Monday, March 26, 2012

Sometimes an iPhone 4s is Better Than a dSLR

It's been a wacky weather time here in Vancouver. The two weeks before the start of spring I've counted at least five days where he had spurious snow/sleet/hail flurries. This a snap that I caught on one of these days. And as the title of the post indicates, this would have been almost impossible to capture with a dSLR.



The reason has nothing to with the fact that my iPhone 4s is more portable and is with me all the time, unlike my Nikon d7000. Look at the depth of field in the picture. There's tonnes of it. With a larger sensor camera, it would have been almost impossible to both downtown in the distance and the water droplets on my window. My rough calculations indicate that the total amount of usable depth of field was approximately from 1.5 feet  to infinity. To achieve the same amount of depth of field with a dSLR at the equivalent focal length, I would have had to stop down to f/64.... actually, it's still within the realm of possibility as my standard zoom goes down to f/32. The experienced amongst you will recognize that that is well past the point where diffraction starts robbing details. Even if you could achieve f/64, the necessary ISO would be on the order of ISO6400, so basically, it's a lot of work to turn a dSLR into a camera phone.
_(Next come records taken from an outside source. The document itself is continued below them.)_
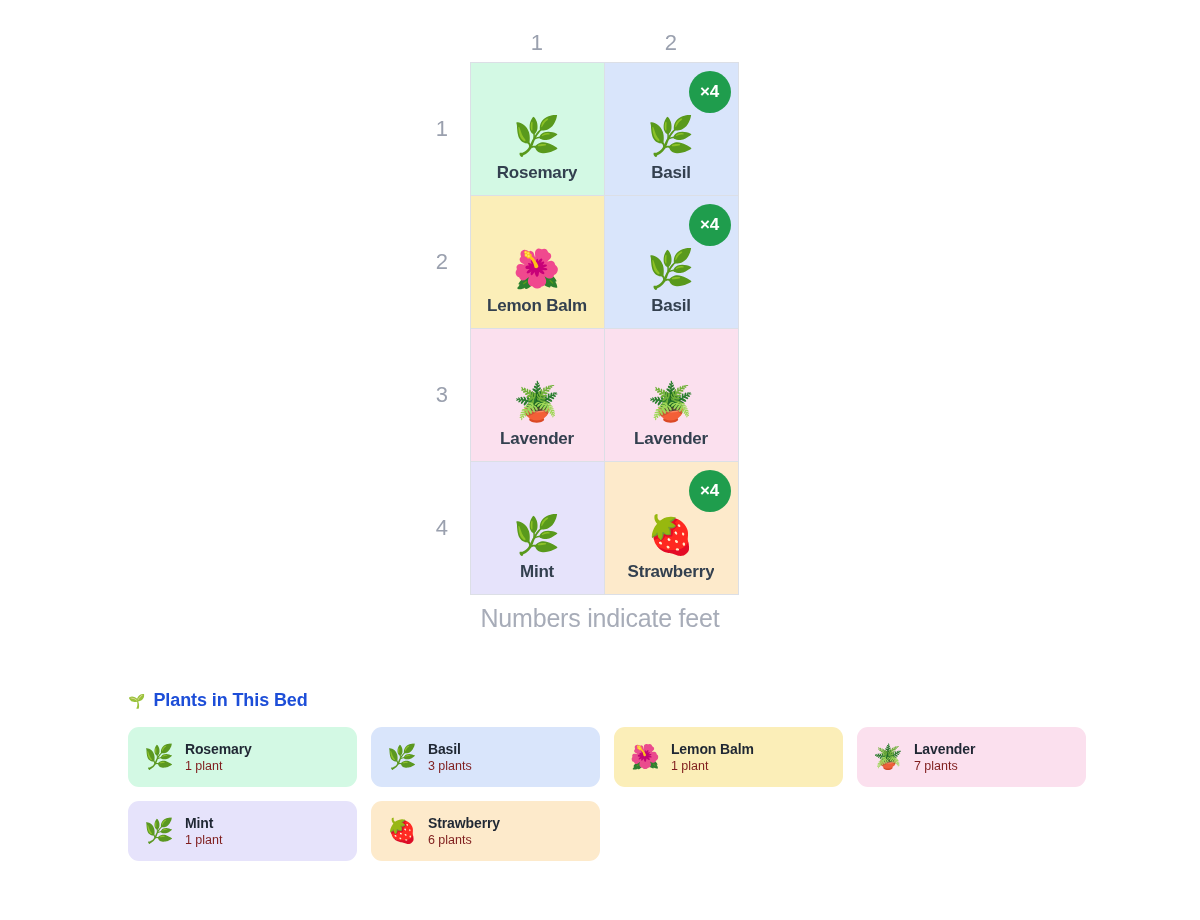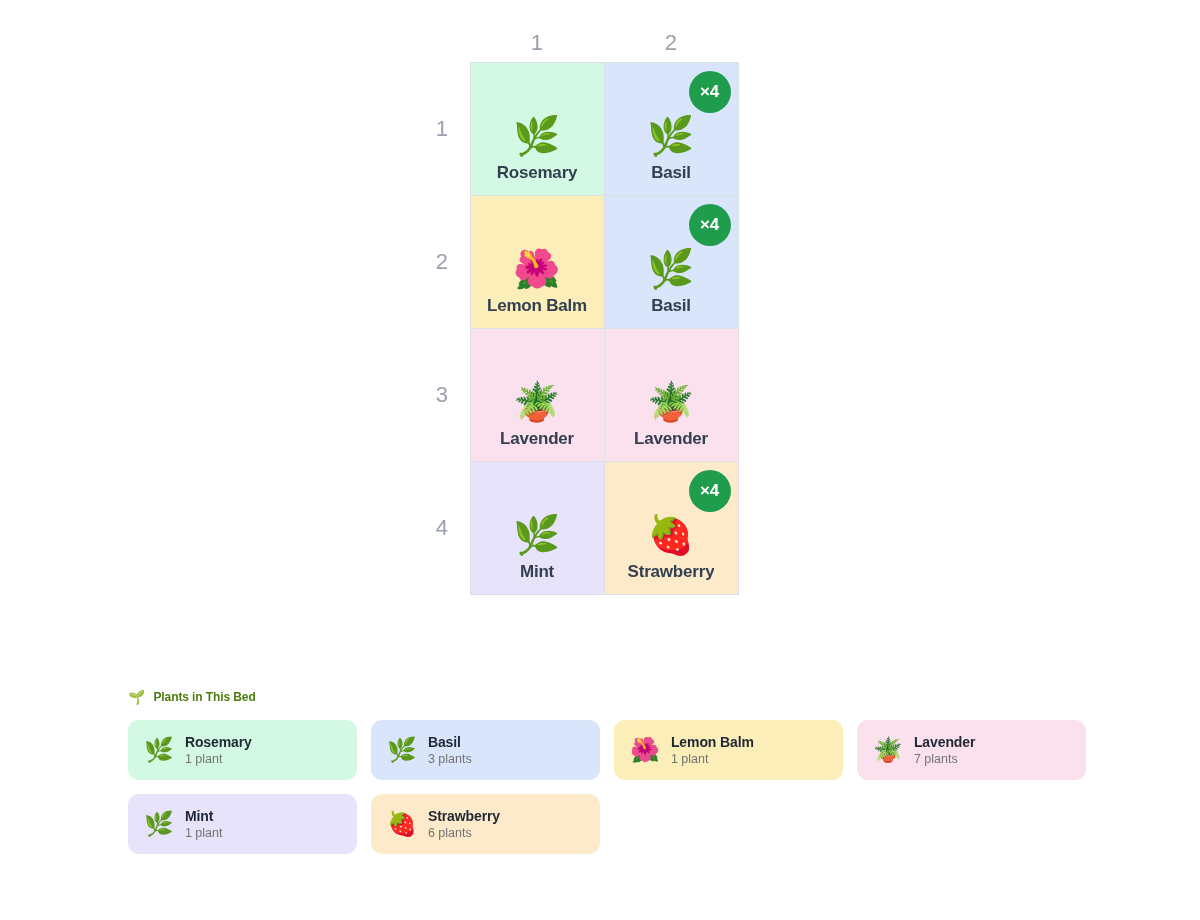--- a/index.html
+++ b/index.html
@@ -103,23 +103,23 @@
     width: 960px;
   }
   .legend-title-row {
     display: flex;
     align-items: center;
     gap: 8px;
     margin-bottom: 16px;
   }
   .legend-title-icon { font-size: 14px; line-height: 1; }
   .legend-title {
-    font-size: 12px;
-    font-weight: 700;
-    color: #4d7c0f;
+    font-size: 18px;
+    font-weight: 700;
+    color: #1d4ed8;
     letter-spacing: -0.1px;
   }
   .legend-grid {
     display: grid;
     grid-template-columns: repeat(4, 229px);
     gap: 14px 14px;
   }
   .legend-card {
     height: 60px;
     border-radius: 11px;
@@ -132,21 +132,21 @@
   .legend-text { display: flex; flex-direction: column; gap: 2px; }
   .legend-name {
     font-size: 14px;
     font-weight: 700;
     color: #1f2733;
     letter-spacing: -0.1px;
   }
   .legend-count {
     font-size: 12.5px;
     font-weight: 400;
-    color: #737373;
+    color: #7f1d1d;
   }
 </style>
 </head>
 <body>
 
 <div id="root">
 
   <div class="grid-block">
     <table class="grid-table">
       <thead>
@@ -217,20 +217,21 @@
                 <div class="cell-emoji">🍓</div>
                 <div class="cell-label">Strawberry</div>
               </div>
               <div class="qty-badge">×4</div>
             </td>
           </tr>
         </tbody>
     </table>
   </div>
 
+  <div class="grid-caption">Numbers indicate feet</div>
 
   <div class="legend">
     <div class="legend-title-row">
       <span class="legend-title-icon">🌱</span>
       <span class="legend-title">Plants in This Bed</span>
     </div>
     <div class="legend-grid" id="legend-grid">
         <div class="legend-card" style="background: rgb(211, 249, 228);">
           <span class="legend-emoji">🌿</span>
           <span class="legend-text">

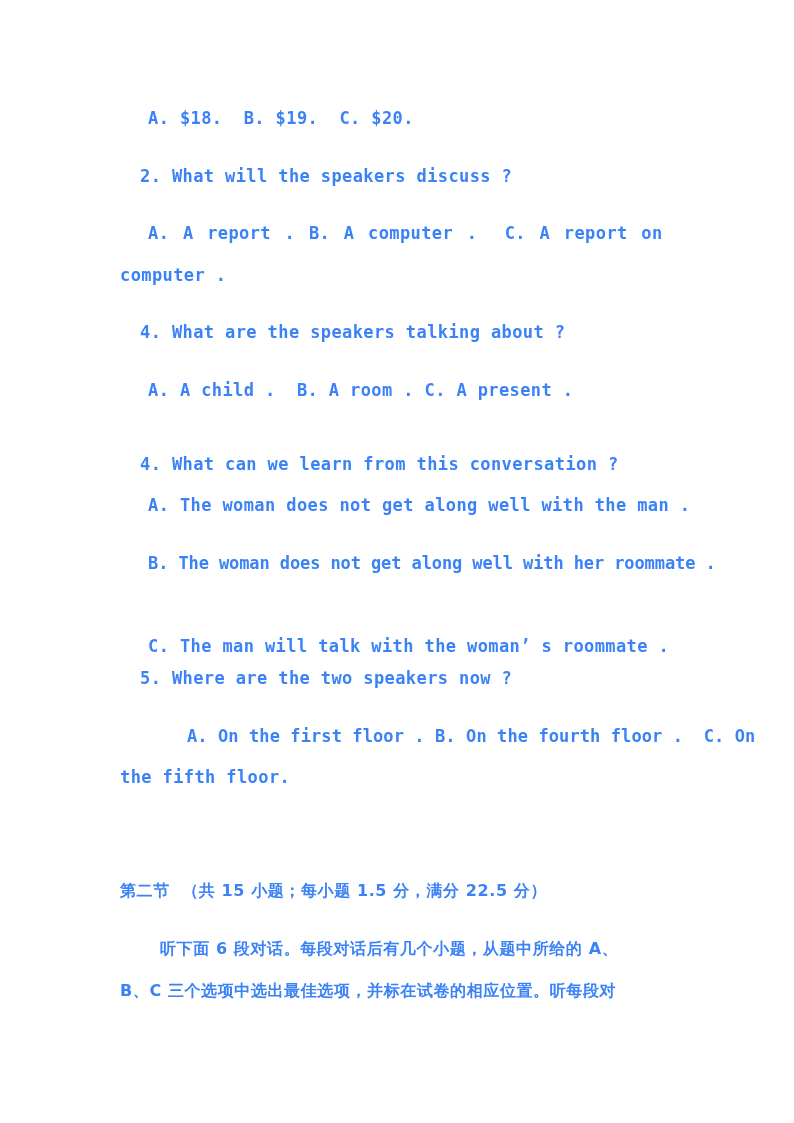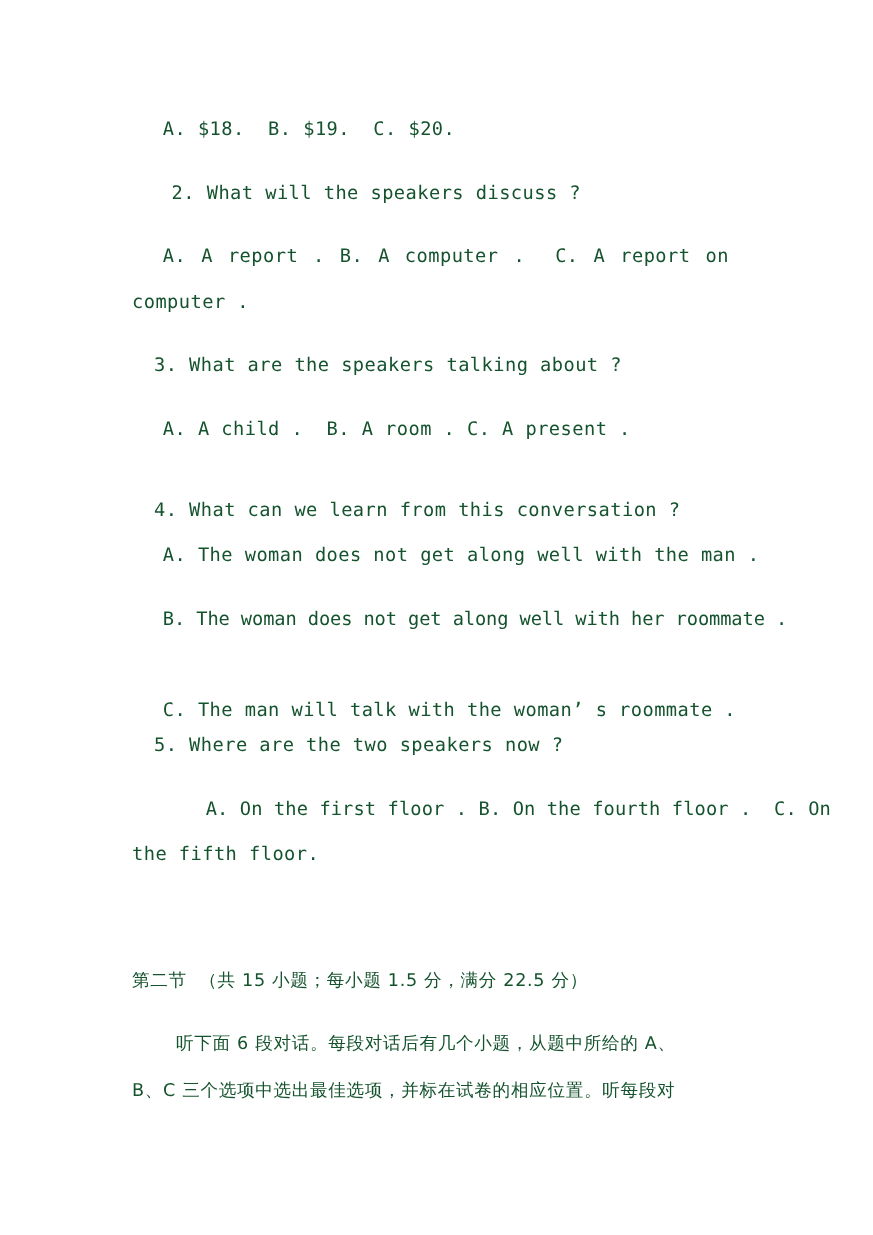--- a/index.html
+++ b/index.html
@@ -3,40 +3,41 @@
   <meta charset="utf-8">
   <style>
     html, body { margin: 0; padding: 0; background: #ffffff; }
     body { width: 794px; height: 1123px; position: relative; overflow: hidden; color: #111111; }
     .line {
       position: absolute;
       font-family: "DejaVu Sans Mono", "Liberation Mono", monospace;
       font-size: 17px;
       line-height: 22px;
       white-space: pre;
-      color: #14532d;
+      color: #3b82f6;
       letter-spacing: 0.4px;
+      font-weight: bold;
     }
     .cjk {
       font-family: "DejaVu Sans", "Liberation Sans", sans-serif;
       font-size: 16px;
       letter-spacing: 0.6px;
     }
   </style>
 </head>
 <body>
 
 <div>
   <div class="line" style="left:148px; top:107px;">A. $18.  B. $19.  C. $20.</div>
 
-  <div class="line" style="left:140px; top:165px;margin-left:16px;">2. What will the speakers discuss ?</div>
+  <div class="line" style="left:140px; top:165px;">2. What will the speakers discuss ?</div>
   <div class="line" style="left:148px; top:222px; word-spacing:3px;">A. A report . B. A computer .  C. A report on</div>
   <div class="line" style="left:120px; top:264px;">computer .</div>
 
-  <div class="line" style="left:140px; top:321px;">3. What are the speakers talking about ?</div>
+  <div class="line" style="left:140px; top:321px;">4. What are the speakers talking about ?</div>
   <div class="line" style="left:148px; top:379px;text-align:right;">A. A child .  B. A room . C. A present .</div>
 
   <div class="line" style="left:140px; top:453px;">4. What can we learn from this conversation ?</div>
   <div class="line" style="left:148px; top:494px;">A. The woman does not get along well with the man .</div>
   <div class="line" style="left:148px; top:552px; letter-spacing:-0.1px;">B. The woman does not get along well with her roommate .</div>
   <div class="line" style="left:148px; top:609px;margin-top:26px;">C. The man will talk with the woman’ s roommate .</div>
 
   <div class="line" style="left:140px; top:667px;">5. Where are the two speakers now ?</div>
   <div class="line" style="left:148px; top:725px; letter-spacing:0.1px;margin-left:39px;">A. On the first floor . B. On the fourth floor .  C. On</div>
   <div class="line" style="left:120px; top:766px;">the fifth floor.</div>

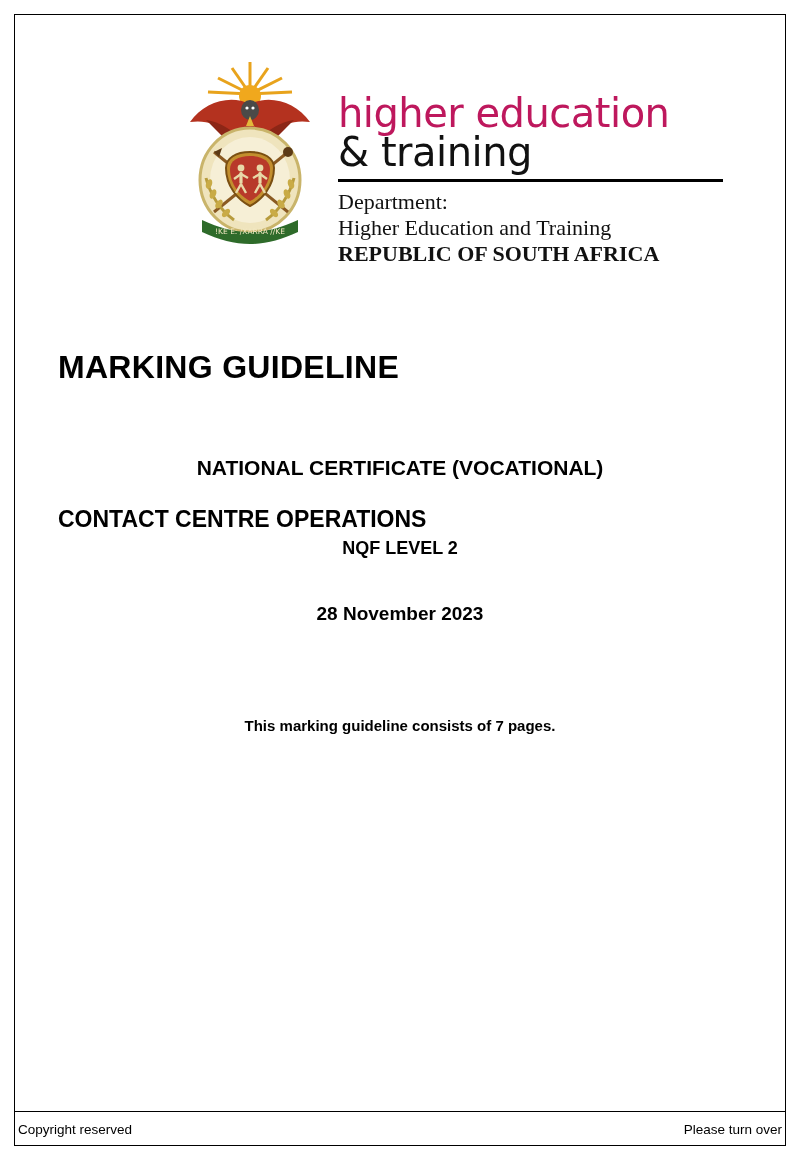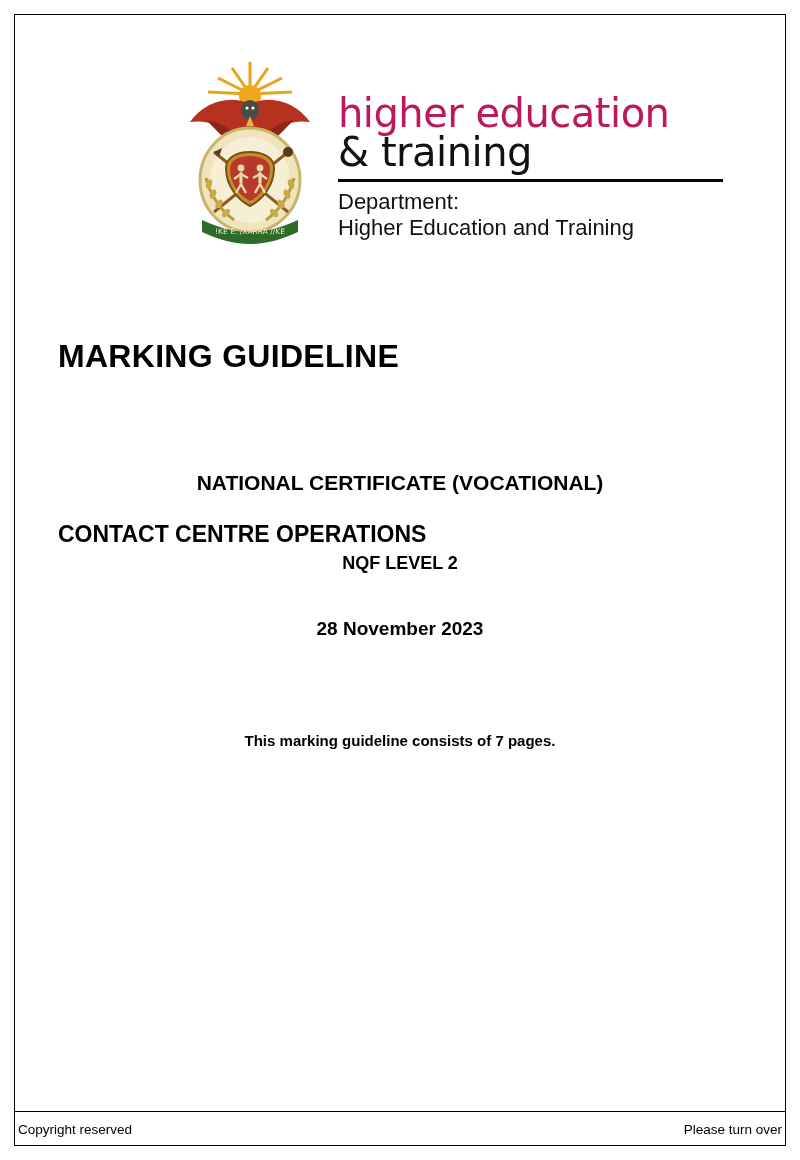--- a/index.html
+++ b/index.html
@@ -78,39 +78,39 @@
   .dept-rule {
     border-bottom: 3px solid #000;
     margin-top: 6px;
     margin-bottom: 7px;
     width: 385px;
   }
   .dept-line {
     font-size: 22px;
     line-height: 1.18;
     color: #111;
-    font-family: Liberation Sans, sans-serif;
+    font-family: Liberation Serif, serif;
   }
   .dept-line.bold {
     font-weight: 700;
   }
 
   
   .main-title {
     text-align: left;
     font-size: 32px;
     font-weight: 700;
     margin-top: 82px;
     letter-spacing: 0.3px;
   }
   .subtitle-1 {
     text-align: center;
     font-size: 21px;
     font-weight: 700;
-    margin-top: 96px;
+    margin-top: 70px;
   }
   .subtitle-2 {
     font-size: 23px;
     font-weight: 700;
     margin-top: 26px;
   }
   .subtitle-3 {
     text-align: center;
     font-size: 18px;
     font-weight: 700;
@@ -229,20 +229,21 @@
           <text x="74" y="174" font-size="7.5" fill="#f2e8c2" text-anchor="middle" font-family="DejaVu Sans, sans-serif">!KE E: /XARRA //KE</text>
         </svg>
       </div>
 
       <div class="dept-text">
         <div class="dept-title-1">higher education</div>
         <div class="dept-title-2">&amp; training</div>
         <div class="dept-rule"></div>
         <div class="dept-line">Department:</div>
         <div class="dept-line">Higher Education and Training</div>
+        <div class="dept-line bold">REPUBLIC OF SOUTH AFRICA</div>
       </div>
     </div>
 
     <div class="main-title">MARKING GUIDELINE</div>
 
     <div class="subtitle-1">NATIONAL CERTIFICATE (VOCATIONAL)</div>
     <div class="subtitle-2">CONTACT CENTRE OPERATIONS</div>
     <div class="subtitle-3">NQF LEVEL 2</div>
 
     <div class="exam-date">28 November 2023</div>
The composition that I was going for here was something akin to this M.C. Escher woodcut:

http://en.wikipedia.org/wiki/File:Escher_Puddle.jpg 
 
Without the water droplets, you wouldn't have the immediate sense that it was still raining. Instead, the rainbow would have been more of an abstraction, as something that was happening 'over there'. With the water droplets, the narrative ties what is happening in the immediate vicinity with what you are seeing in the distance. I was also lucky enough to have caught the the rain just when I did, as you can see the sky clearing in the west. If I had more presence of mind, I would have taken a panorama showing the bright clear sky over English Bay extending to the rain storm over Strathcona. Oh well.